--- DATA PROVIDED Enclosed Below ---
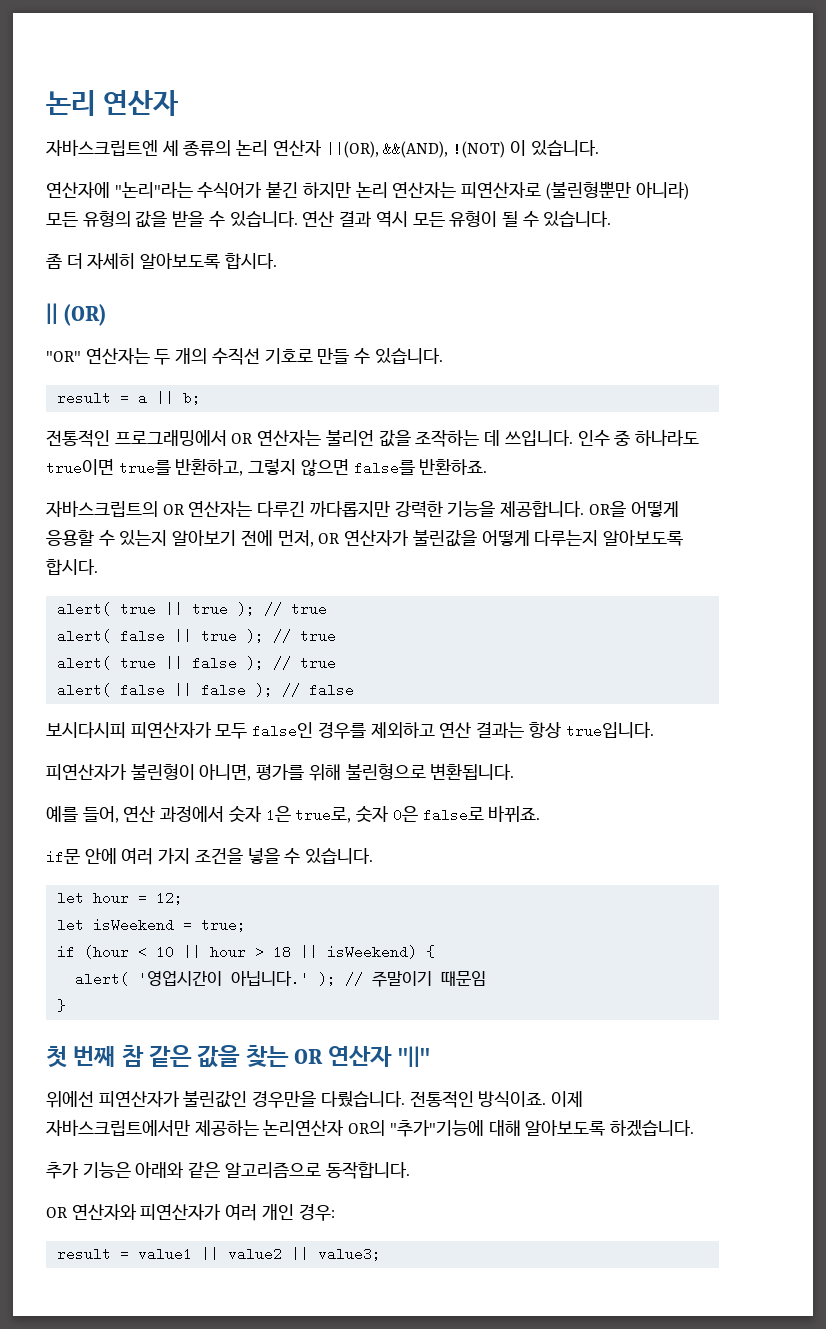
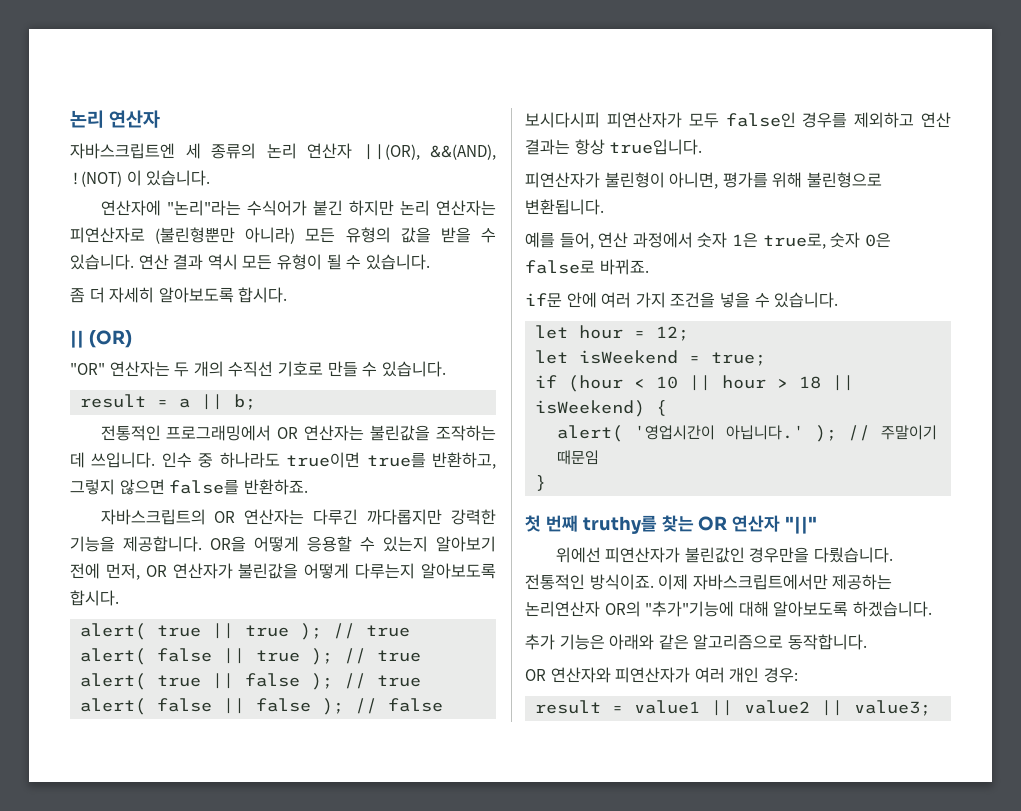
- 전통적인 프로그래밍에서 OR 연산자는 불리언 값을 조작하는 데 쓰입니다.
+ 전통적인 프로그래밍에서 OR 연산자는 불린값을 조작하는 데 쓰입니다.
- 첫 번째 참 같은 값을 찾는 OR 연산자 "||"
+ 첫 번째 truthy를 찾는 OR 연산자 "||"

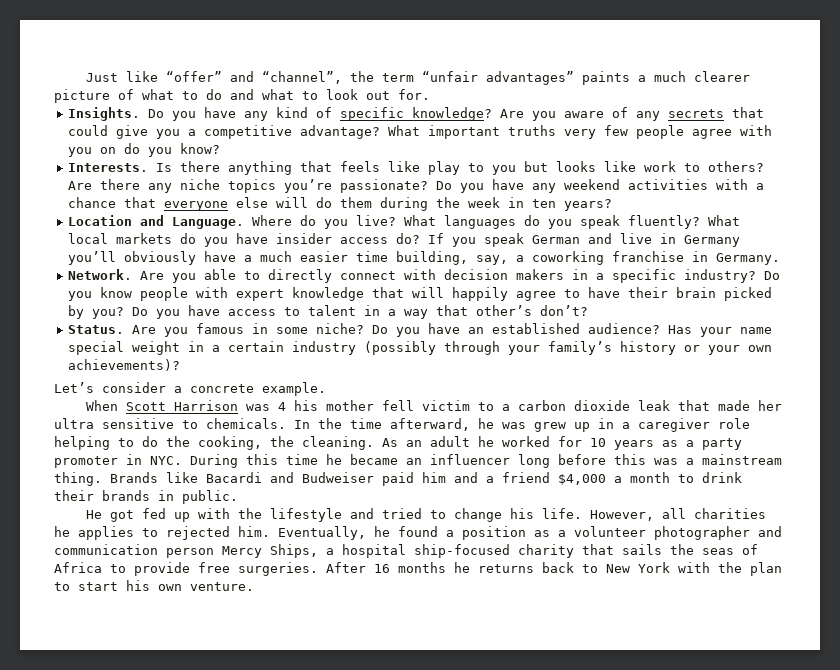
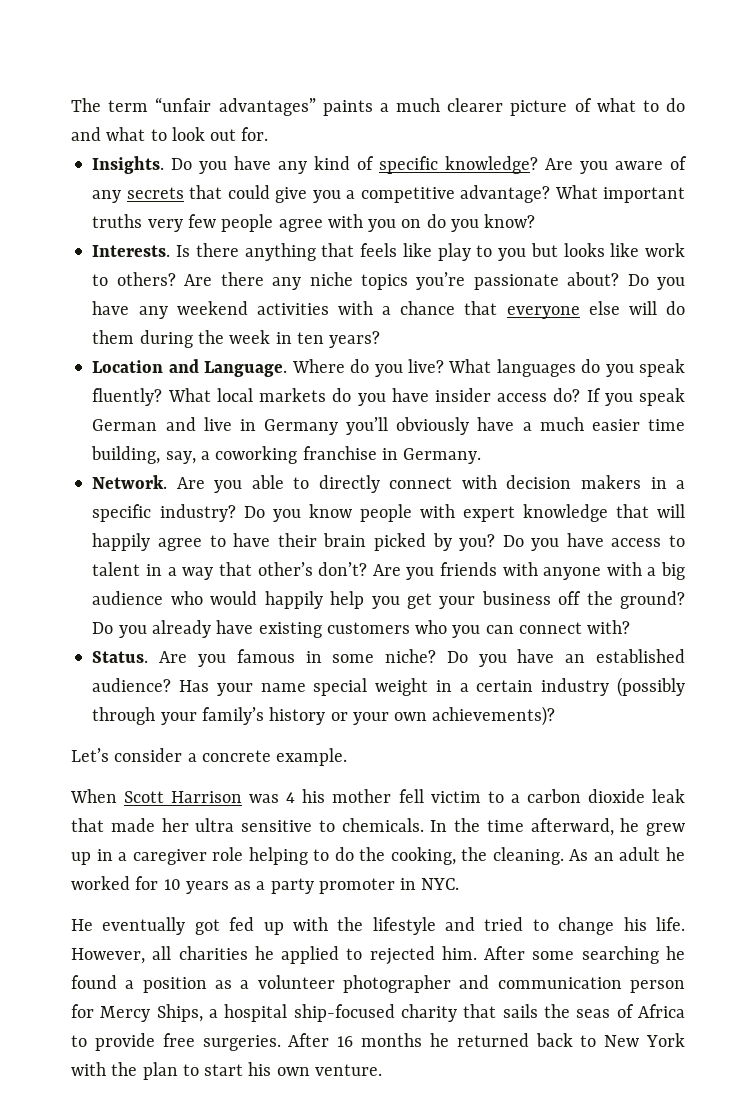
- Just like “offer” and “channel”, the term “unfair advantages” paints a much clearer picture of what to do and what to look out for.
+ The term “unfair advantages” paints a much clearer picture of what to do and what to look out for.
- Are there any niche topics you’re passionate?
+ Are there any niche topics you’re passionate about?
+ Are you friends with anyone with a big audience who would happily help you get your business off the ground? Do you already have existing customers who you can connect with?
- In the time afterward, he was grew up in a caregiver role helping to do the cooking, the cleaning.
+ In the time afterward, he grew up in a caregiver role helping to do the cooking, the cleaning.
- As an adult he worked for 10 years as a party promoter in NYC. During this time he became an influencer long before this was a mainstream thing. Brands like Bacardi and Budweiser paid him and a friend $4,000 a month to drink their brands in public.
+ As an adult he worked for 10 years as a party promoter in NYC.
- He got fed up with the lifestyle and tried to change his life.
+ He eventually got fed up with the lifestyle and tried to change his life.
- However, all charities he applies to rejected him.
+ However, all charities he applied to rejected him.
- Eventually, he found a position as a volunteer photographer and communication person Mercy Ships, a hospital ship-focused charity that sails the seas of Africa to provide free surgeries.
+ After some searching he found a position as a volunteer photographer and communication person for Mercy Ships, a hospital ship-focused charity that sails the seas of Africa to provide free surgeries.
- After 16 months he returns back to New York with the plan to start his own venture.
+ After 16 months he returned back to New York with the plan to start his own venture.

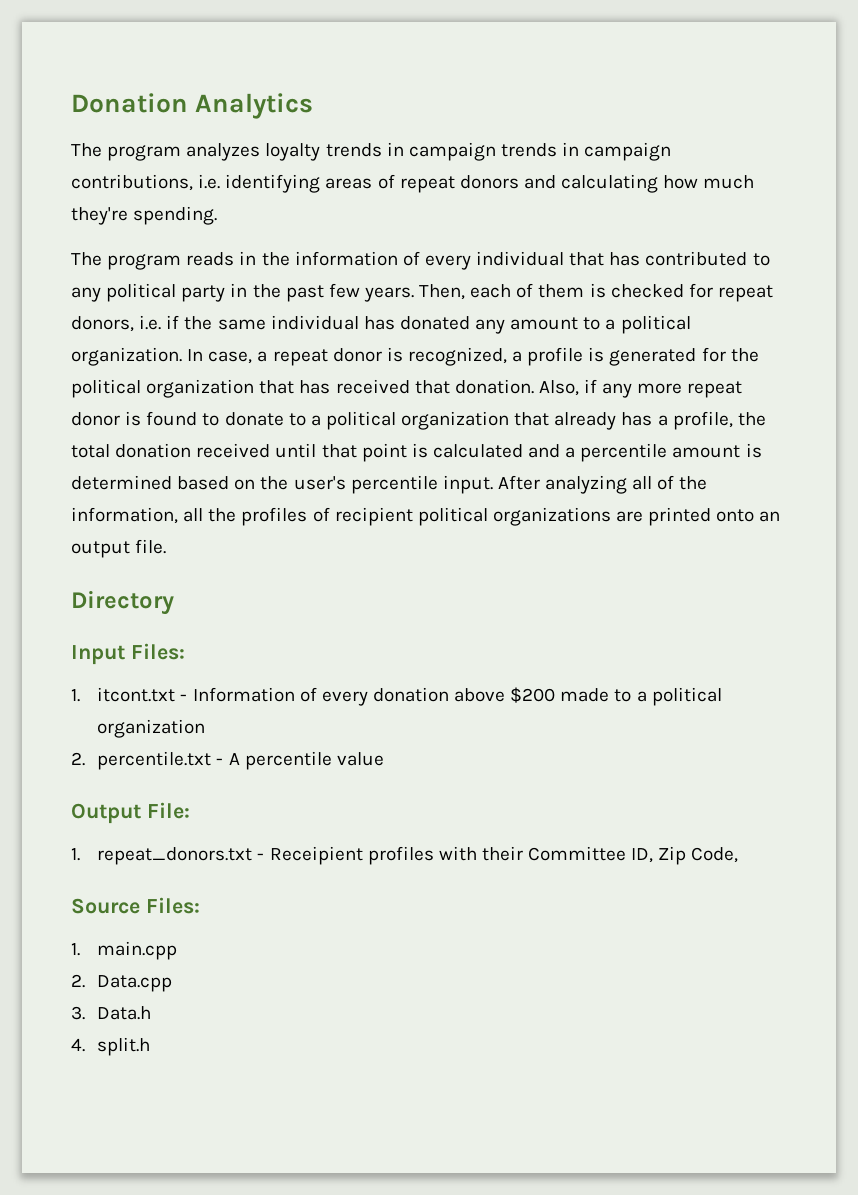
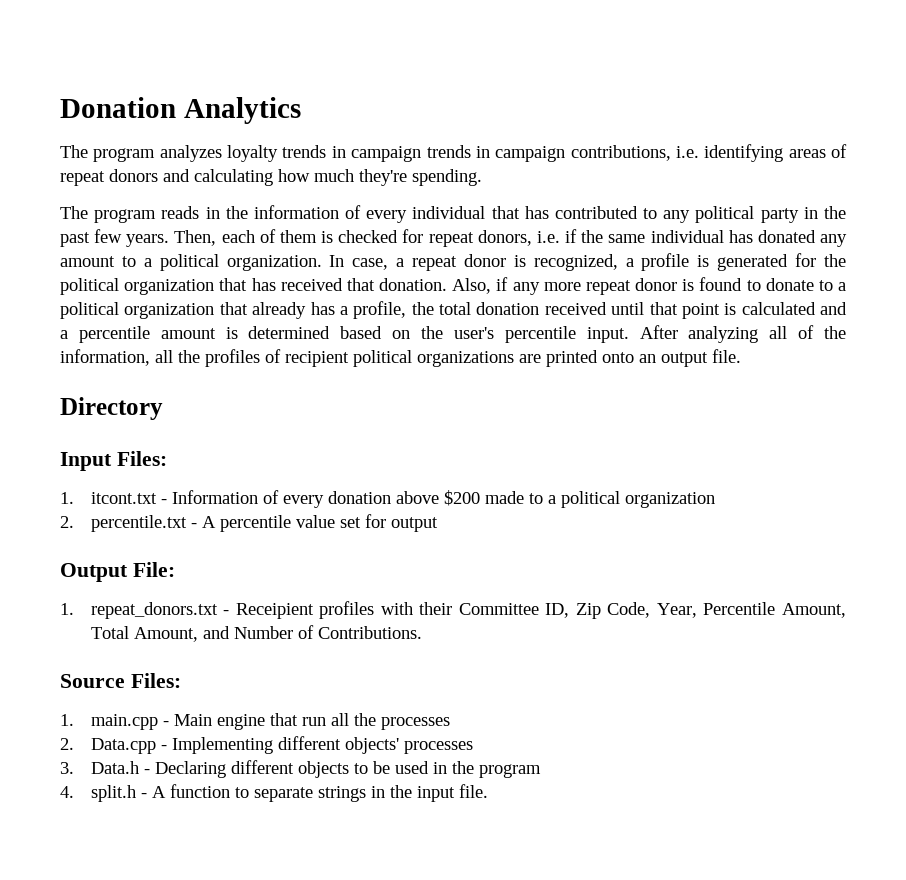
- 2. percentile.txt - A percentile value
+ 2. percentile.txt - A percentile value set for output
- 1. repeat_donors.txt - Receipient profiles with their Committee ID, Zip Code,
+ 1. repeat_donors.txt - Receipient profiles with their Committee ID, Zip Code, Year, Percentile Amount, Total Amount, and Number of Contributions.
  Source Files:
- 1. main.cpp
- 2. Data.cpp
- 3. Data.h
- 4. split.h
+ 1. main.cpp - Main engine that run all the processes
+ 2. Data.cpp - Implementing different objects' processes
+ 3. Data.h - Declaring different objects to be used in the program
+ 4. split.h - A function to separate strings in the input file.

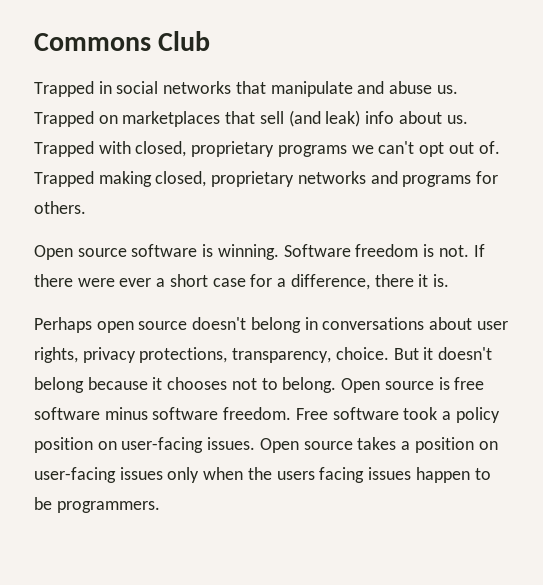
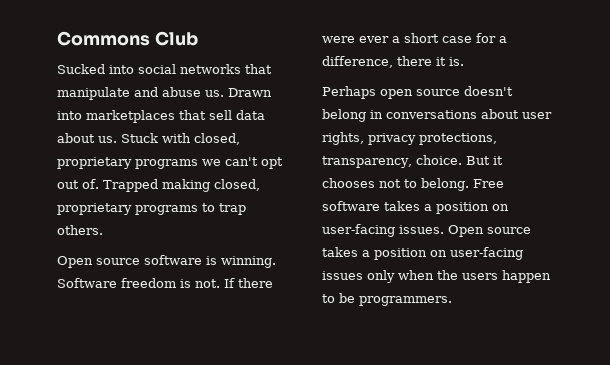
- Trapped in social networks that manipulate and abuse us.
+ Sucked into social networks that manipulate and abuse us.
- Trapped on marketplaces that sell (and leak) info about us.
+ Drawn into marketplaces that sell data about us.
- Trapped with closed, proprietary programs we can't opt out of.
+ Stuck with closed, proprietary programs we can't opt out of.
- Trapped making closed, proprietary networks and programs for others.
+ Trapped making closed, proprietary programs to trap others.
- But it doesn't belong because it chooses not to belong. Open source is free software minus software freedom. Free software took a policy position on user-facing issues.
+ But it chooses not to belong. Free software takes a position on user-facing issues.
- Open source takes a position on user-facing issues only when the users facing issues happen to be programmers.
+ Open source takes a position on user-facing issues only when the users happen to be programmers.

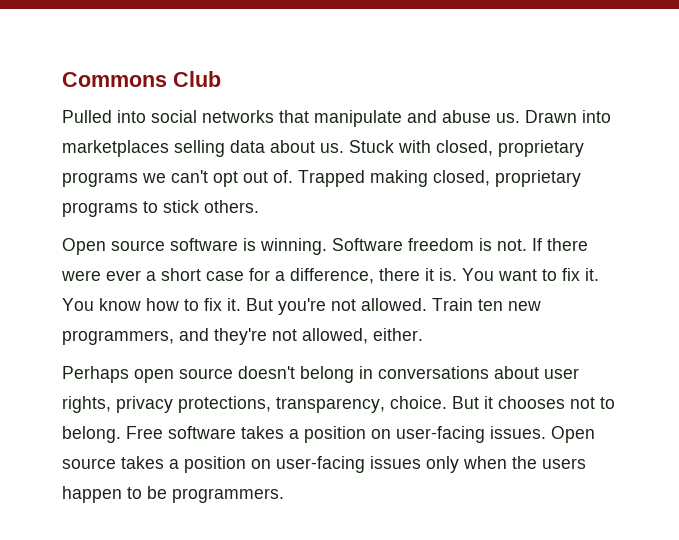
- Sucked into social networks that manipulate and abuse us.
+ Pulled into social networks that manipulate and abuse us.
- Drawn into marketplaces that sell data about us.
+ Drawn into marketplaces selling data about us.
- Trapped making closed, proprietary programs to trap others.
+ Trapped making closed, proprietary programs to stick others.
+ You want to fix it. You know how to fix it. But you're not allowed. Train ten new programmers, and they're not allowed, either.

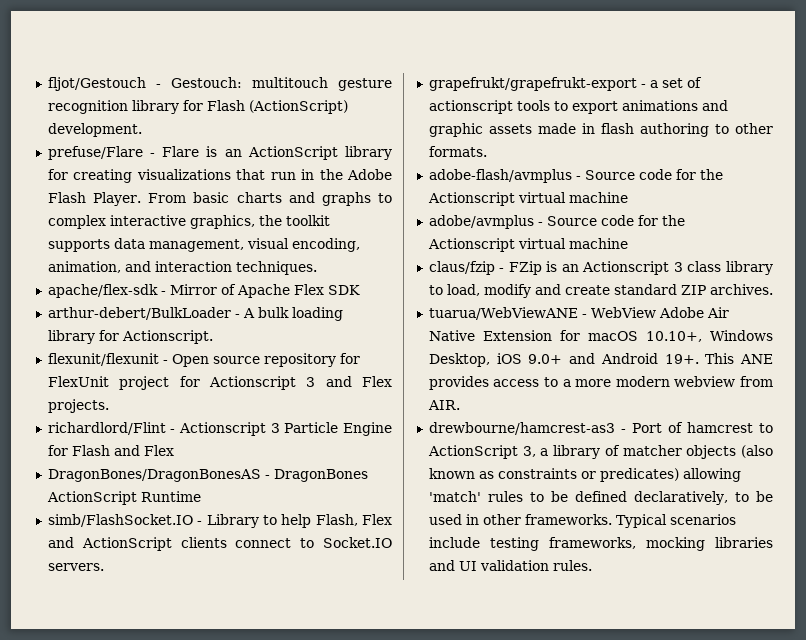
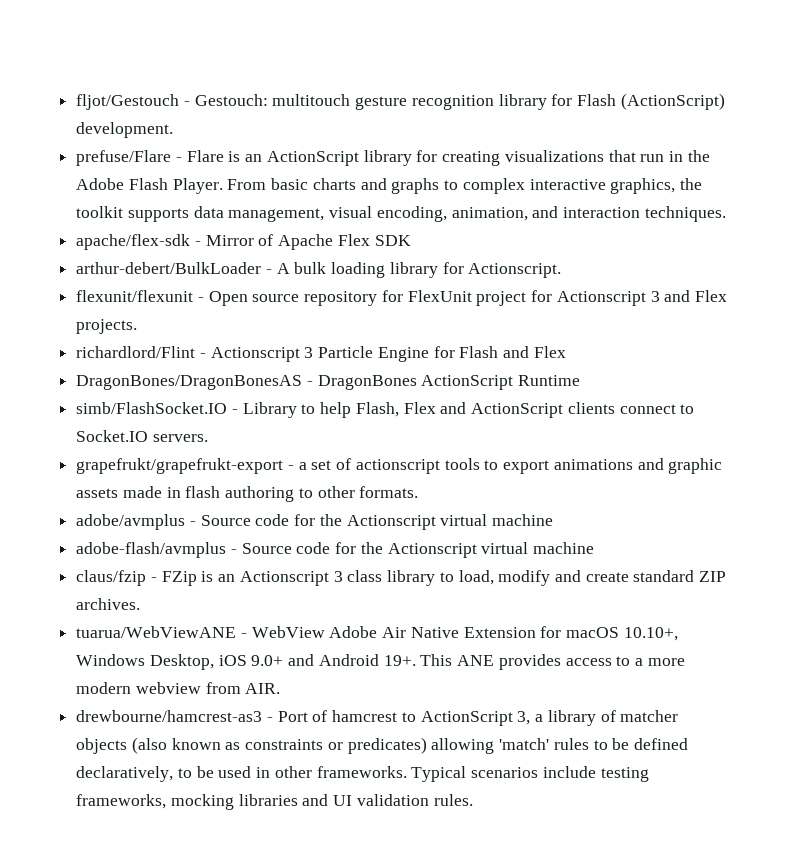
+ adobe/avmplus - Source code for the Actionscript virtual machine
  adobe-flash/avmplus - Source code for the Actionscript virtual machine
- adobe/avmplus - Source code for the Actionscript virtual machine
--- End of Enclosed DATA PROVIDED ---
*EXERCISE BRIEF*: Please write out all the entries above again exactly as they appear, skipping any images.

*EXERCISE RESULT*:
- 전통적인 프로그래밍에서 OR 연산자는 불리언 값을 조작하는 데 쓰입니다.
+ 전통적인 프로그래밍에서 OR 연산자는 불린값을 조작하는 데 쓰입니다.
- 첫 번째 참 같은 값을 찾는 OR 연산자 "||"
+ 첫 번째 truthy를 찾는 OR 연산자 "||"

- Just like “offer” and “channel”, the term “unfair advantages” paints a much clearer picture of what to do and what to look out for.
+ The term “unfair advantages” paints a much clearer picture of what to do and what to look out for.
- Are there any niche topics you’re passionate?
+ Are there any niche topics you’re passionate about?
+ Are you friends with anyone with a big audience who would happily help you get your business off the ground? Do you already have existing customers who you can connect with?
- In the time afterward, he was grew up in a caregiver role helping to do the cooking, the cleaning.
+ In the time afterward, he grew up in a caregiver role helping to do the cooking, the cleaning.
- As an adult he worked for 10 years as a party promoter in NYC. During this time he became an influencer long before this was a mainstream thing. Brands like Bacardi and Budweiser paid him and a friend $4,000 a month to drink their brands in public.
+ As an adult he worked for 10 years as a party promoter in NYC.
- He got fed up with the lifestyle and tried to change his life.
+ He eventually got fed up with the lifestyle and tried to change his life.
- However, all charities he applies to rejected him.
+ However, all charities he applied to rejected him.
- Eventually, he found a position as a volunteer photographer and communication person Mercy Ships, a hospital ship-focused charity that sails the seas of Africa to provide free surgeries.
+ After some searching he found a position as a volunteer photographer and communication person for Mercy Ships, a hospital ship-focused charity that sails the seas of Africa to provide free surgeries.
- After 16 months he returns back to New York with the plan to start his own venture.
+ After 16 months he returned back to New York with the plan to start his own venture.

- 2. percentile.txt - A percentile value
+ 2. percentile.txt - A percentile value set for output
- 1. repeat_donors.txt - Receipient profiles with their Committee ID, Zip Code,
+ 1. repeat_donors.txt - Receipient profiles with their Committee ID, Zip Code, Year, Percentile Amount, Total Amount, and Number of Contributions.
  Source Files:
- 1. main.cpp
- 2. Data.cpp
- 3. Data.h
- 4. split.h
+ 1. main.cpp - Main engine that run all the processes
+ 2. Data.cpp - Implementing different objects' processes
+ 3. Data.h - Declaring different objects to be used in the program
+ 4. split.h - A function to separate strings in the input file.

- Trapped in social networks that manipulate and abuse us.
+ Sucked into social networks that manipulate and abuse us.
- Trapped on marketplaces that sell (and leak) info about us.
+ Drawn into marketplaces that sell data about us.
- Trapped with closed, proprietary programs we can't opt out of.
+ Stuck with closed, proprietary programs we can't opt out of.
- Trapped making closed, proprietary networks and programs for others.
+ Trapped making closed, proprietary programs to trap others.
- But it doesn't belong because it chooses not to belong. Open source is free software minus software freedom. Free software took a policy position on user-facing issues.
+ But it chooses not to belong. Free software takes a position on user-facing issues.
- Open source takes a position on user-facing issues only when the users facing issues happen to be programmers.
+ Open source takes a position on user-facing issues only when the users happen to be programmers.

- Sucked into social networks that manipulate and abuse us.
+ Pulled into social networks that manipulate and abuse us.
- Drawn into marketplaces that sell data about us.
+ Drawn into marketplaces selling data about us.
- Trapped making closed, proprietary programs to trap others.
+ Trapped making closed, proprietary programs to stick others.
+ You want to fix it. You know how to fix it. But you're not allowed. Train ten new programmers, and they're not allowed, either.

+ adobe/avmplus - Source code for the Actionscript virtual machine
  adobe-flash/avmplus - Source code for the Actionscript virtual machine
- adobe/avmplus - Source code for the Actionscript virtual machine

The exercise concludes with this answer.